The Merger of Nature and Nurture: How the Outside Becomes Inside


 Over the years the question is always raised,  is it nature or nurture? What causes so much behavior and so many symptoms: the genes or experience?  I vote for both, and if I had to give an edge it would be to experience. But I am getting ahead of myself.  Because what seems like genetics may now be experience, and vice versa.  That is due to the new field of epigenetics where experience modifies the genes, how they express themselves, if they are blocked and how they are modified and when.  We need to look at them as an organic unit, each influencing the other.   Perhaps for a lifetime.   Certainly there are pure genetics; color of hair and eyes, but when it comes to plasticity, malleability and flexibility of symptoms and behavior we need to consider both.

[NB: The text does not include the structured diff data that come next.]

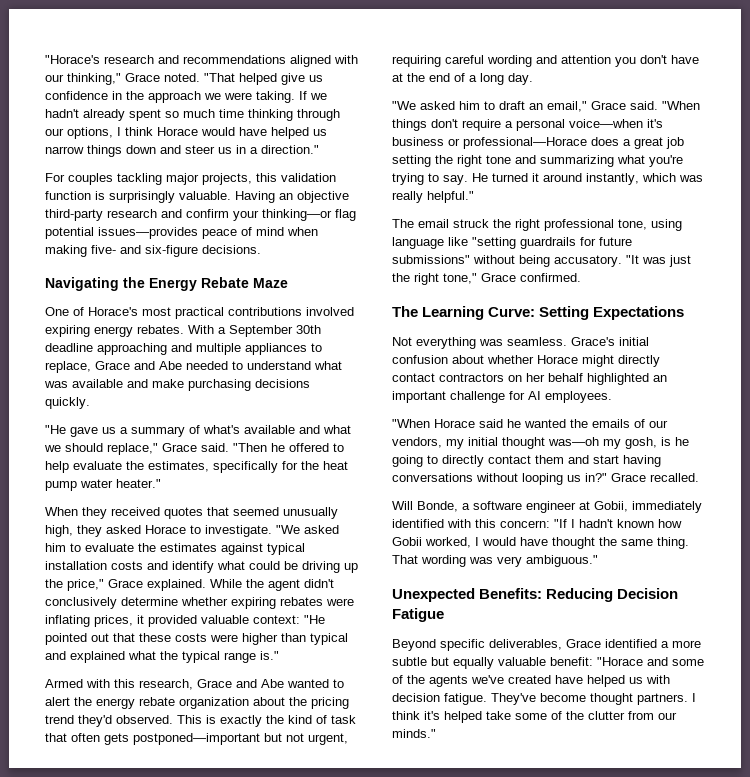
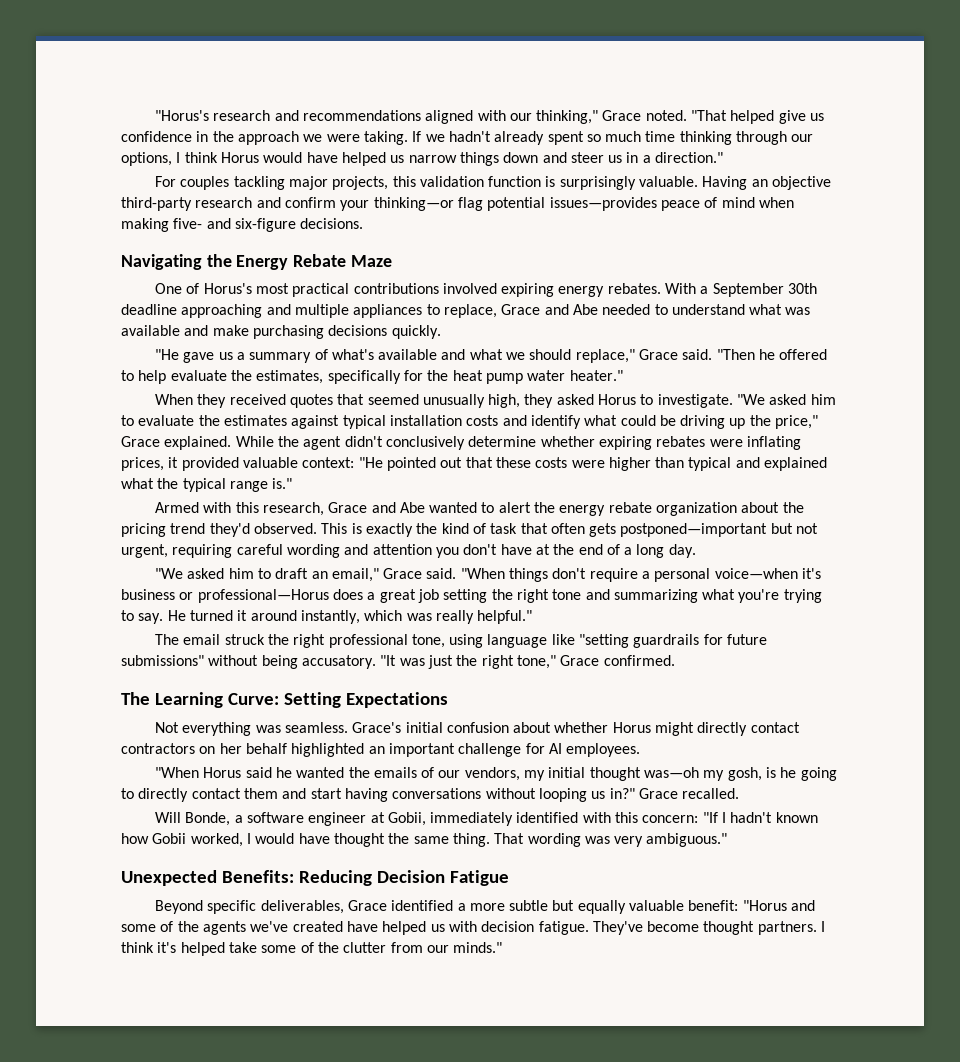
- "Horace's research and recommendations aligned with our thinking," Grace noted.
+ "Horus's research and recommendations aligned with our thinking," Grace noted.
- If we hadn't already spent so much time thinking through our options, I think Horace would have helped us narrow things down and steer us in a direction."
+ If we hadn't already spent so much time thinking through our options, I think Horus would have helped us narrow things down and steer us in a direction."
- One of Horace's most practical contributions involved expiring energy rebates.
+ One of Horus's most practical contributions involved expiring energy rebates.
- When they received quotes that seemed unusually high, they asked Horace to investigate.
+ When they received quotes that seemed unusually high, they asked Horus to investigate.
- "When things don't require a personal voice—when it's business or professional—Horace does a great job setting the right tone and summarizing what you're trying to say.
+ "When things don't require a personal voice—when it's business or professional—Horus does a great job setting the right tone and summarizing what you're trying to say.
- Grace's initial confusion about whether Horace might directly contact contractors on her behalf highlighted an important challenge for AI employees.
+ Grace's initial confusion about whether Horus might directly contact contractors on her behalf highlighted an important challenge for AI employees.
- "When Horace said he wanted the emails of our vendors, my initial thought was—oh my gosh, is he going to directly contact them and start having conversations without looping us in?"
+ "When Horus said he wanted the emails of our vendors, my initial thought was—oh my gosh, is he going to directly contact them and start having conversations without looping us in?"
- Beyond specific deliverables, Grace identified a more subtle but equally valuable benefit: "Horace and some of the agents we've created have helped us with decision fatigue.
+ Beyond specific deliverables, Grace identified a more subtle but equally valuable benefit: "Horus and some of the agents we've created have helped us with decision fatigue.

 Such a thing as heart attacks in our fifties.  If we don’t consider experience and only genetics we will never solve the puzzle; for it turns out that stress changes the lymphocytes, the white blood cells to increase, and when that happens the extra cells stick to artery walls slowing blood flow, forms clots and produces a block in blood vessels: and, voila; a heart attack.  The problem is that we tend to look at current or childhood stress when the real origin may be in our womb-life.  (see: “New Study May Explain Why Stress Can Cause Heart Attacks.”  Nolan Feeney, Health Research, June 22, 2014 (see for ex: http://time.com/2909884/chronic-stress-heart-attacks/)).  As I have noted, stress is life endangering when it is at its most potent and stressful.   We need to take off our blinders and look further into the past, where experience, deleterious experience, is not so obvious.   We cannot see the fetus suffering from a mother’s smoking but it is there.  Here is the first inkling of how the outside (stress) becomes inside (heart attack).  What happens with stress is that it de-normalizes the system; either too much or too little.  One lady I saw felt “toxic,”  no one knew what she meant but she decided to move to the desert to feel “non-toxic.”  Until she had the feeling;  her mother was a chain smoker and she was toxic to the daughter she was carrying.  She produced heavy toxicity in her; it became an imprint and remained in her system. Once relived, many times over, she was over it and finally knew why so felt toxic.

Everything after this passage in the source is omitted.